中学生に間違われることもある、柔和で女の子のような顔立ち。
「『鬼灯』は素晴らしい刀だけど……今の俺の格好には、みんなを背負う『格』が足りない。フウくんやライくんが、胸を張って俺の後ろを歩けるような格好をしなきゃ。背中で語れる男にならなきゃいけないんだ」
ひよりが求めたのは、防御力や敏捷性といった数値上の性能ではなかった。
相手を一目見ただけで「格が違う」と理解させ、魔物さえも平伏させる『正装』。
「……よし。買いに行こう。俺にふさわしい、『戦闘服』を」
ひよりは、スマホで「探索者 スーツ 販売店」と検索を始めた。
その瞳には、Vシネマから学んだ「凄み」が、ひよりなりの純粋すぎる解釈(という名の盛大な勘違い)によって宿り始めていた。
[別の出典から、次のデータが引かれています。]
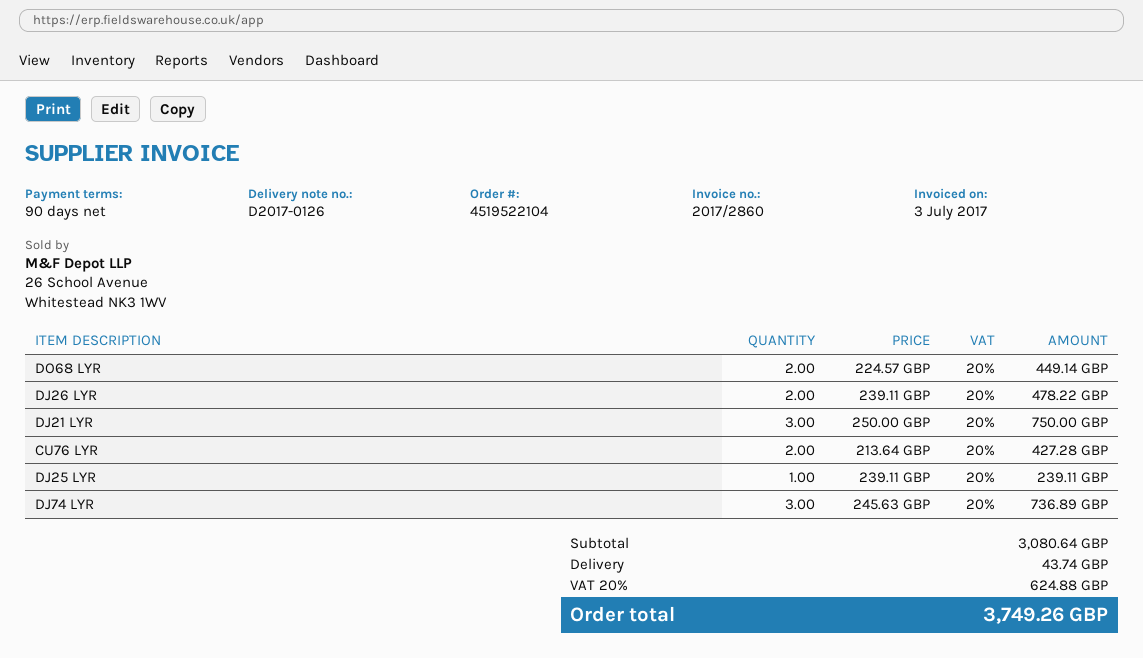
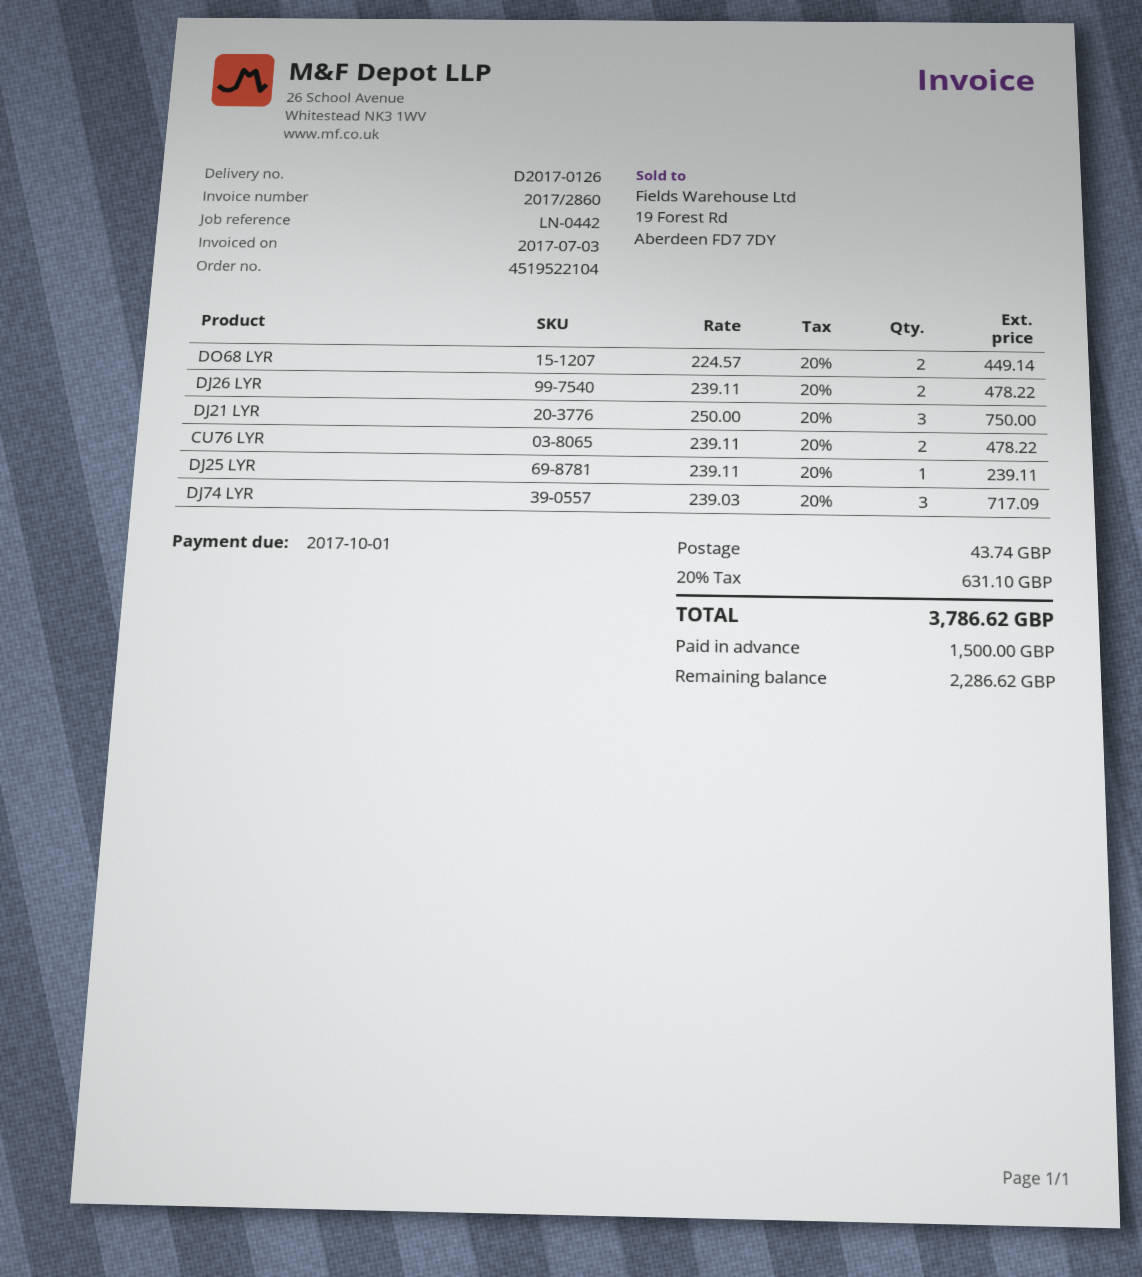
CU76 LYR: 2 x 213.64 = 427.28 -> 2 x 239.11 = 478.22
DJ74 LYR: 3 x 245.63 = 736.89 -> 3 x 239.03 = 717.09
tax: 20% = 624.88 -> 20% = 631.10
total: 3749.26 -> 3786.62

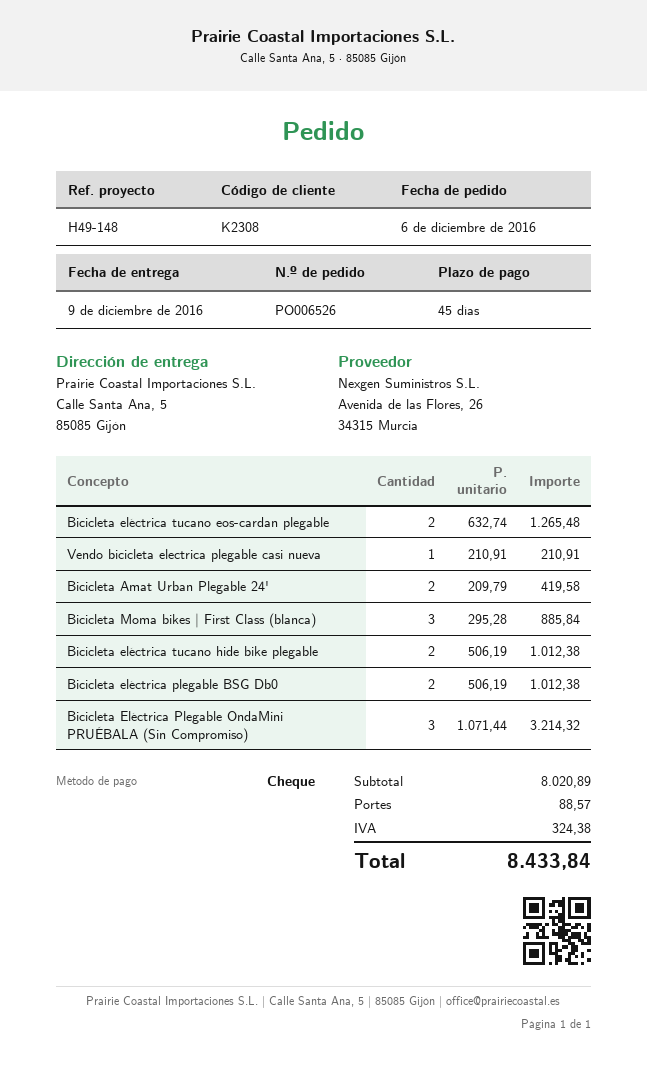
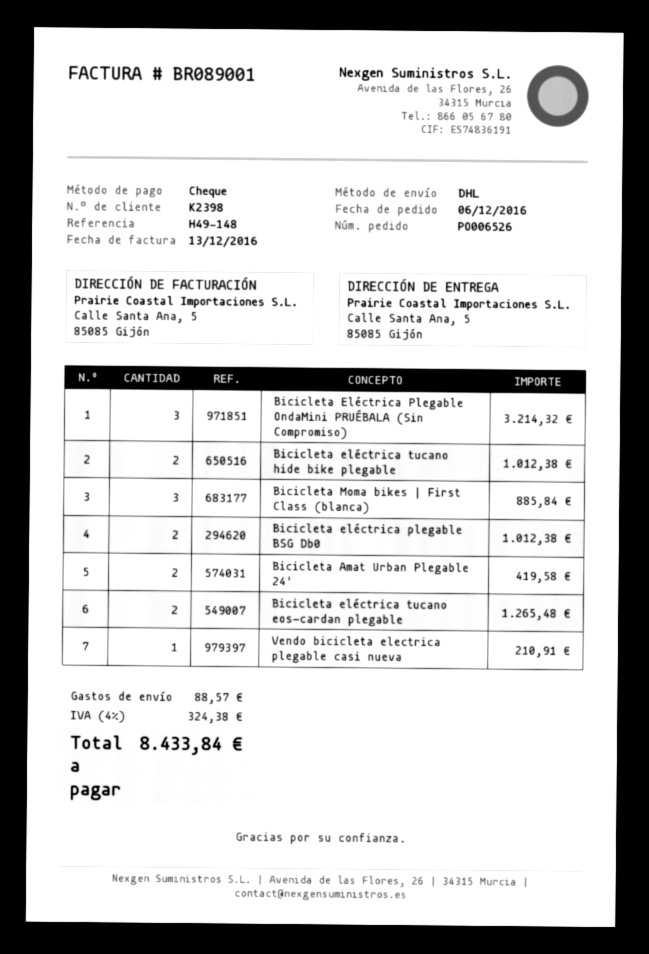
customer number: K2308 -> K2398

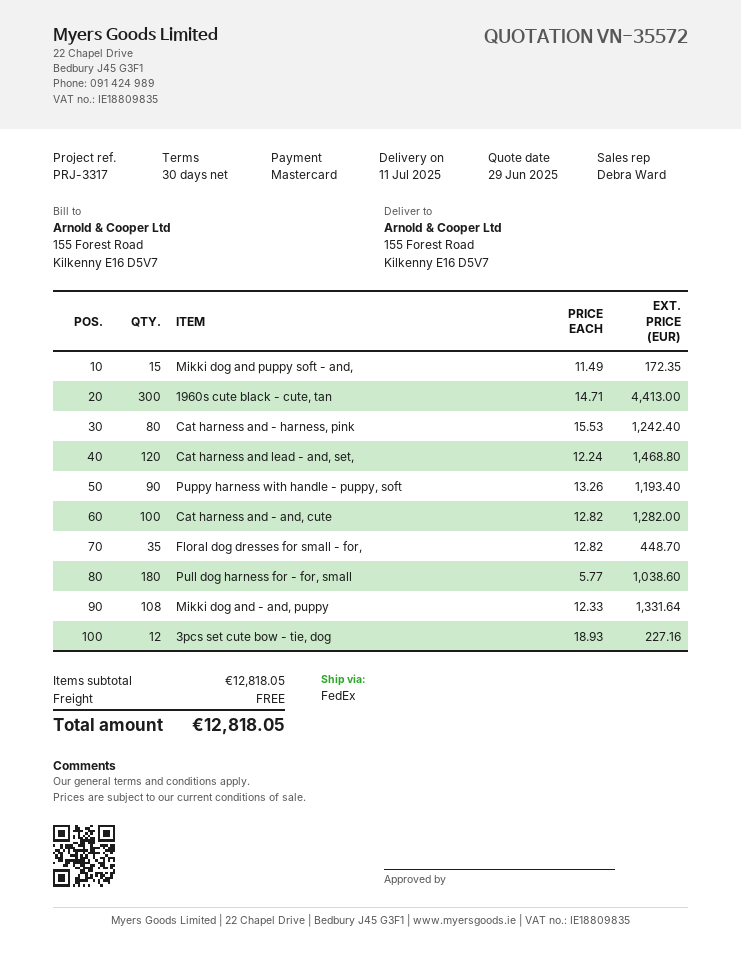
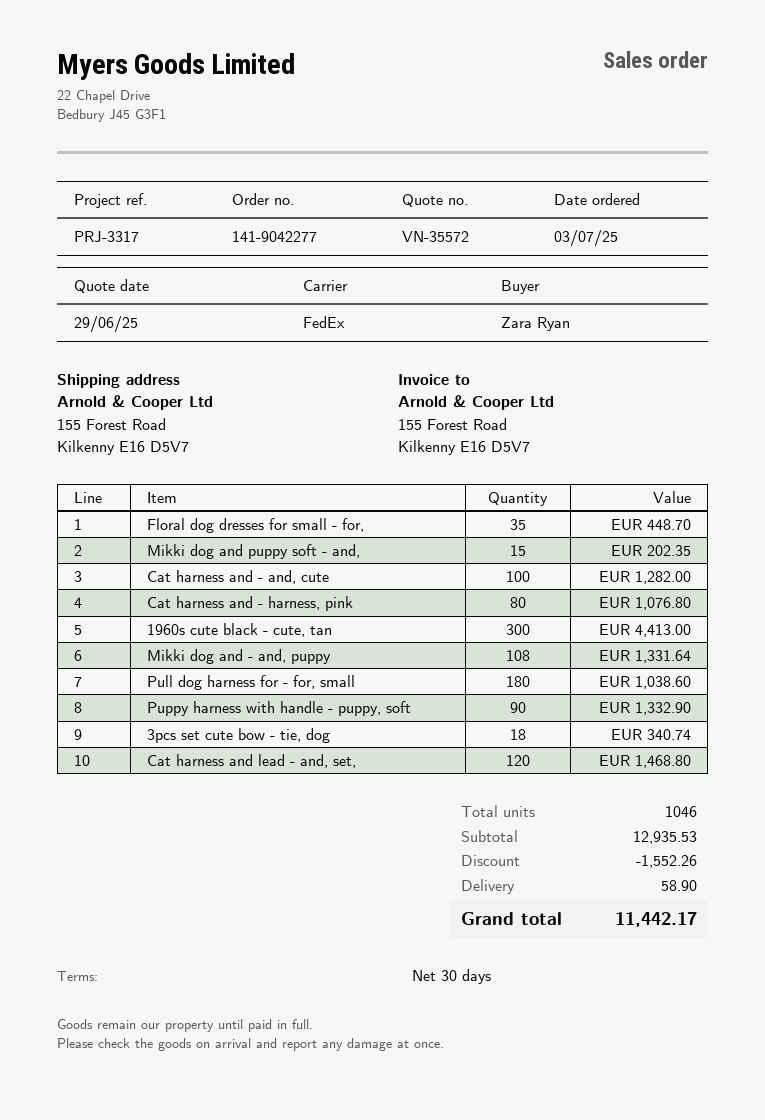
Mikki dog and puppy soft - and,: 15 for 172.35 -> 15 for 202.35
Cat harness and - harness, pink: 80 for 1242.40 -> 80 for 1076.80
Puppy harness with handle - puppy, soft: 90 for 1193.40 -> 90 for 1332.90
3pcs set cute bow - tie, dog: 12 for 227.16 -> 18 for 340.74
subtotal: 12818.05 -> 12935.53
discount: none -> 1552.26
shipping: 0.00 -> 58.90
total: 12818.05 -> 11442.17

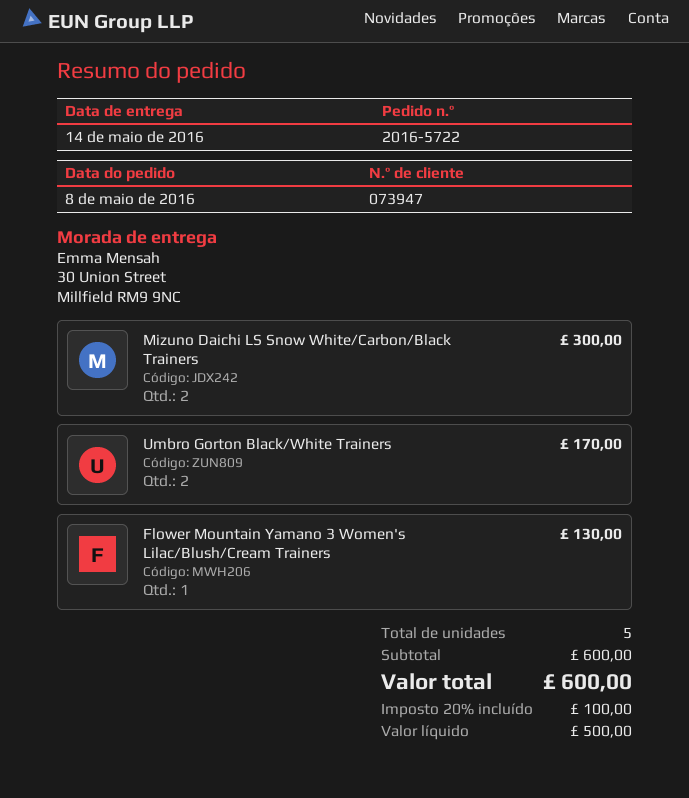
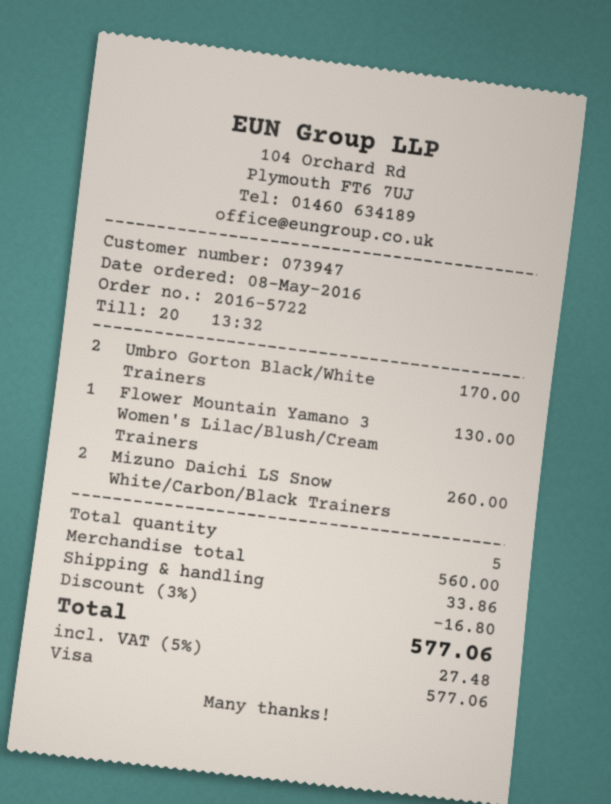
Mizuno Daichi LS Snow White/Carbon/Black Trainers: 2 for 300.00 -> 2 for 260.00
subtotal: 600.00 -> 560.00
discount: none -> 3% = 16.80
shipping: none -> 33.86
tax: 20% = 100.00 -> 5% = 27.48
total: 600.00 -> 577.06

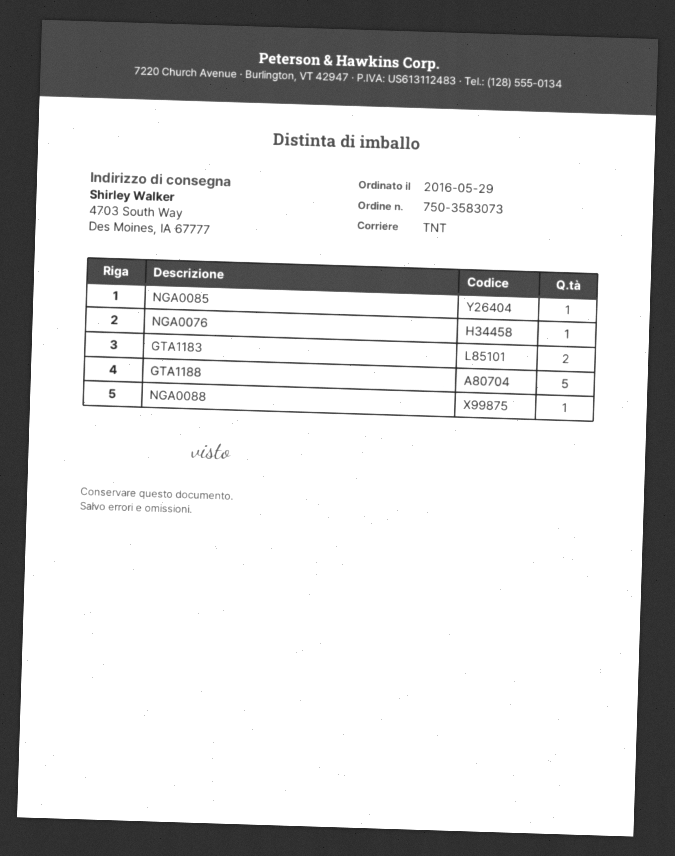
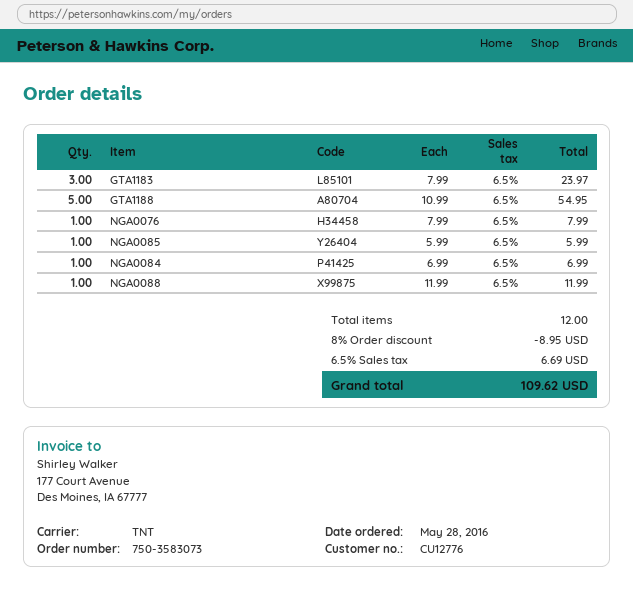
order date: 2016-05-29 -> 2016-05-28
GTA1183: 2 -> 3
NGA0084: none -> 1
「まずは、身なりから。……舐められたら、おしまいだ」
ひよりの呟きは、少しだけ低く、凄みを帯びていた(つもりだった)。
鏡の中の少年は、まだ自分の職業が「チンピラ」から進化していく未来も、自分が本当の『組織のボス』の道を突き進んでいることにも、まだ気づいていなかった。
ただ一つ確かなのは、この日を境に「世田谷の天使」は、「世田谷の闇王」へと変貌を遂げる第一歩を踏み出したということだった。